-- Records provided follows --

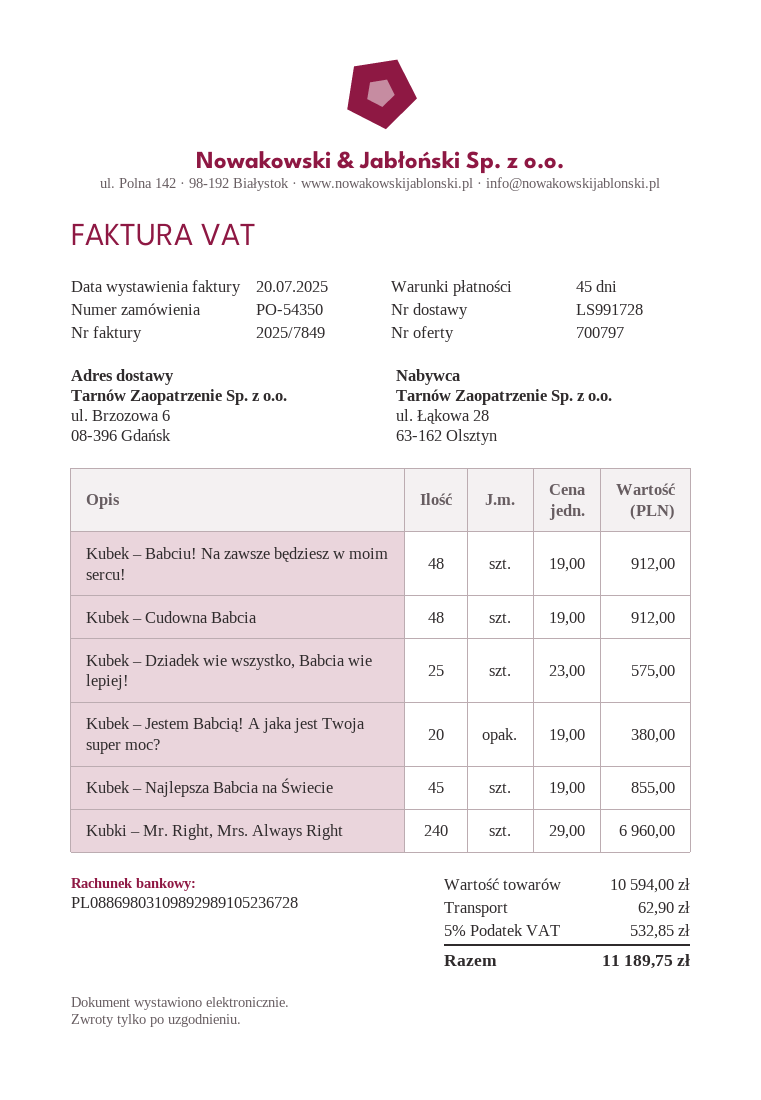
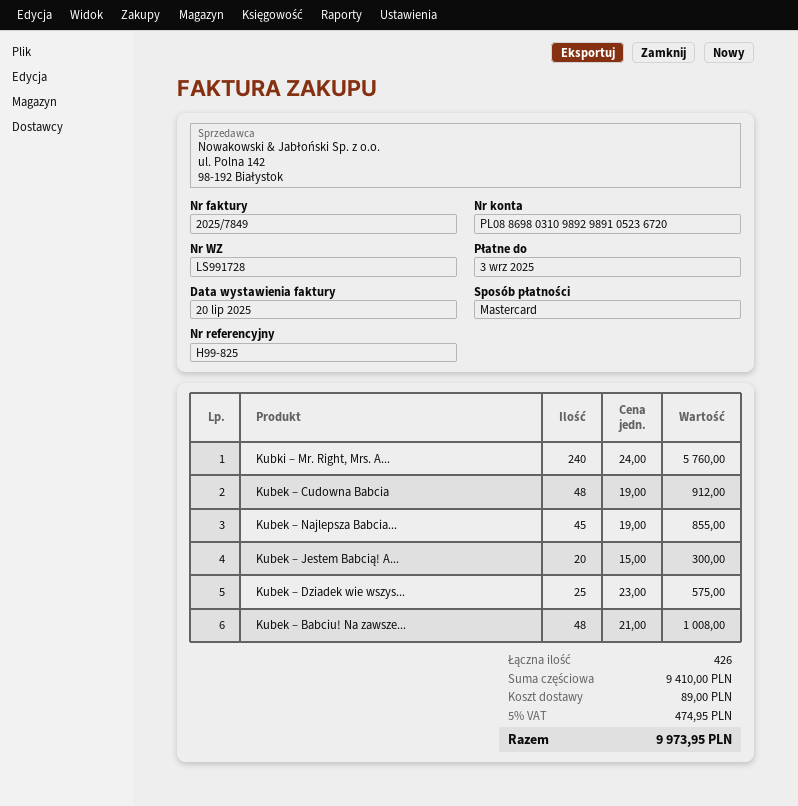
bank account: PL08869803109892989105236728 -> PL08869803109892989105236720
Kubek – Babciu! Na zawsze będziesz w moim sercu!: 48 x 19.00 = 912.00 -> 48 x 21.00 = 1008.00
Kubek – Jestem Babcią! A jaka jest Twoja super moc?: 20 x 19.00 = 380.00 -> 20 x 15.00 = 300.00
Kubki – Mr. Right, Mrs. Always Right: 240 x 29.00 = 6960.00 -> 240 x 24.00 = 5760.00
subtotal: 10594.00 -> 9410.00
shipping: 62.90 -> 89.00
tax: 5% = 532.85 -> 5% = 474.95
total: 11189.75 -> 9973.95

-- Records provided concluded --

**Problem details**:
Write the data above out exactly. Leave out any pictures.

**Output of the exercise**:
bank account: PL08869803109892989105236728 -> PL08869803109892989105236720
Kubek – Babciu! Na zawsze będziesz w moim sercu!: 48 x 19.00 = 912.00 -> 48 x 21.00 = 1008.00
Kubek – Jestem Babcią! A jaka jest Twoja super moc?: 20 x 19.00 = 380.00 -> 20 x 15.00 = 300.00
Kubki – Mr. Right, Mrs. Always Right: 240 x 29.00 = 6960.00 -> 240 x 24.00 = 5760.00
subtotal: 10594.00 -> 9410.00
shipping: 62.90 -> 89.00
tax: 5% = 532.85 -> 5% = 474.95
total: 11189.75 -> 9973.95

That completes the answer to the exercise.